** Extracted data follows **
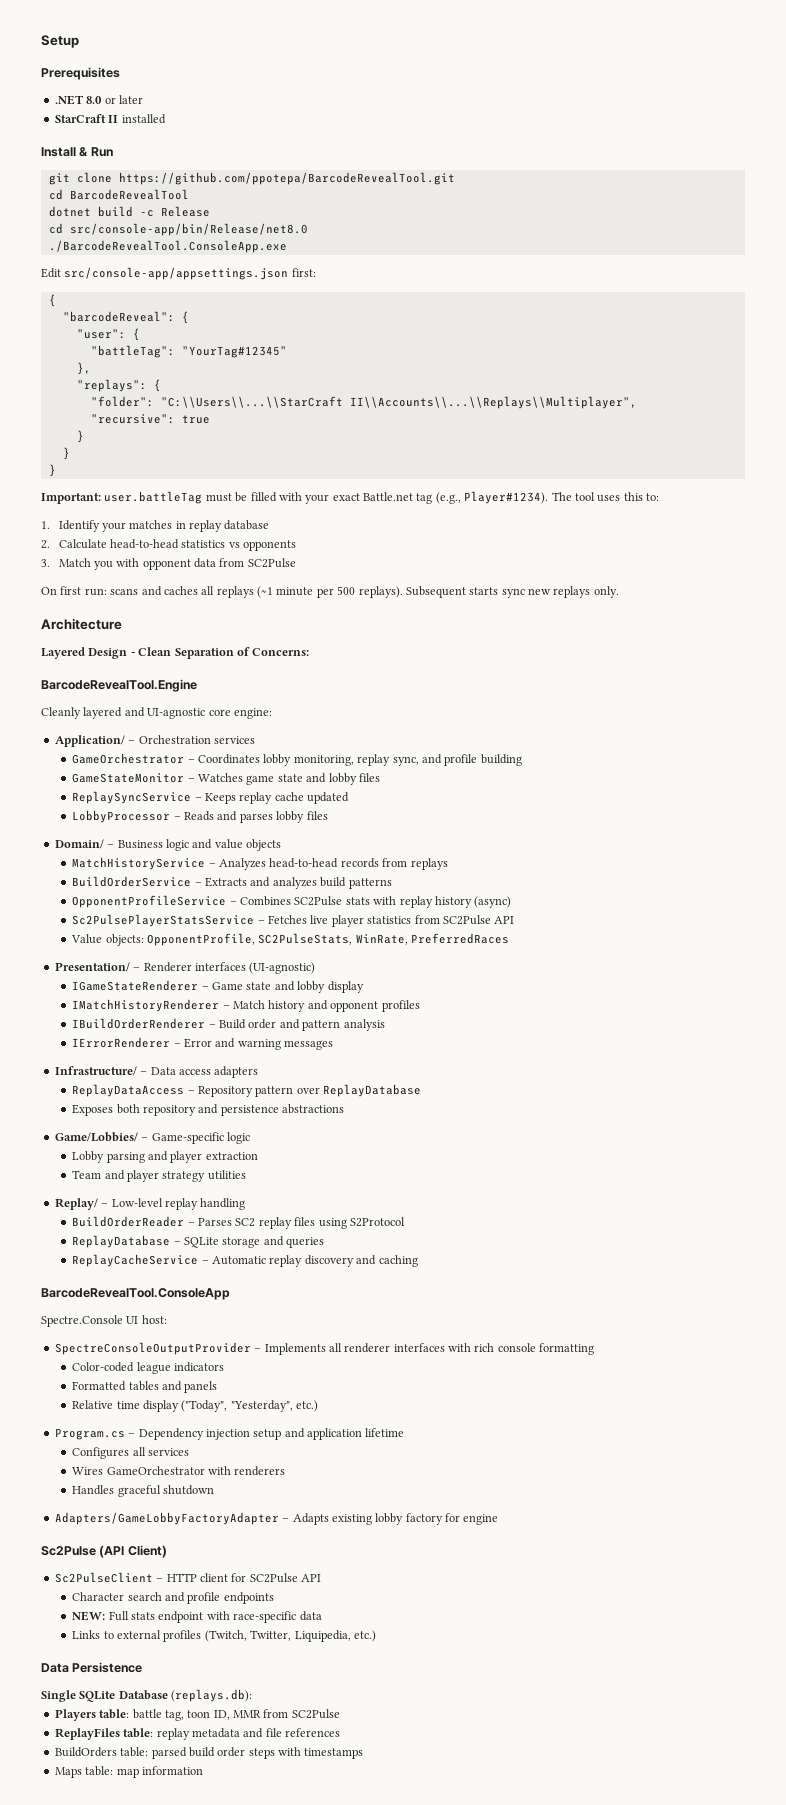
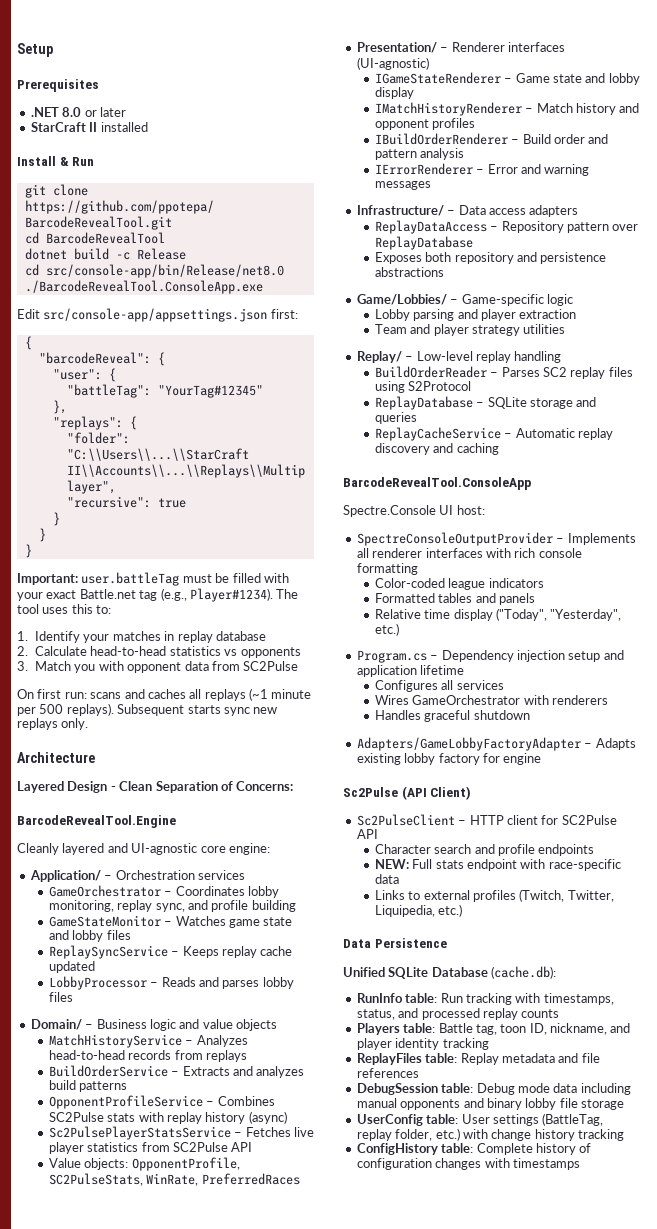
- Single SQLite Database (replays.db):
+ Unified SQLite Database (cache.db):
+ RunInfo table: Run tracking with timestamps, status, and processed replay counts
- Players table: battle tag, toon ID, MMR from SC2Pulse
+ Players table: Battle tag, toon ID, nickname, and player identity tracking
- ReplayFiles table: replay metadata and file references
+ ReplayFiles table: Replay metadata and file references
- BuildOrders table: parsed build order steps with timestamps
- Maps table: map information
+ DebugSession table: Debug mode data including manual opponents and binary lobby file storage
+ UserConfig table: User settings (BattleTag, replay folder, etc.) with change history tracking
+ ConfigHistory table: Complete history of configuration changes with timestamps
** End of Extracted data **
** Extracted data follows **
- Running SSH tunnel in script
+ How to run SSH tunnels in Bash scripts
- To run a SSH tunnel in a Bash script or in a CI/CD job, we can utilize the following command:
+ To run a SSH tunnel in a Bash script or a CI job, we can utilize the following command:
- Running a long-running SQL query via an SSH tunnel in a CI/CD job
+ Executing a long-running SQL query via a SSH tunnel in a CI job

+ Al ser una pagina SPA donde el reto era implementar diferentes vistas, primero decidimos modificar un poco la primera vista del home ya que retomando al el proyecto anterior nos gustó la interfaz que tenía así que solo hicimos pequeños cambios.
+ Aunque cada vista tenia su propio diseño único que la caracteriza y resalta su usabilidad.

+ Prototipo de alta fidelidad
** End of Extracted data **
• **Task directions**: Both the line containing "change history tracking" and the line containing "changes with timestamps" belong in the answer. Print them and every line above that falls between them exactly, and no others.

• **Completed exercise**:
+ UserConfig table: User settings (BattleTag, replay folder, etc.) with change history tracking
+ ConfigHistory table: Complete history of configuration changes with timestamps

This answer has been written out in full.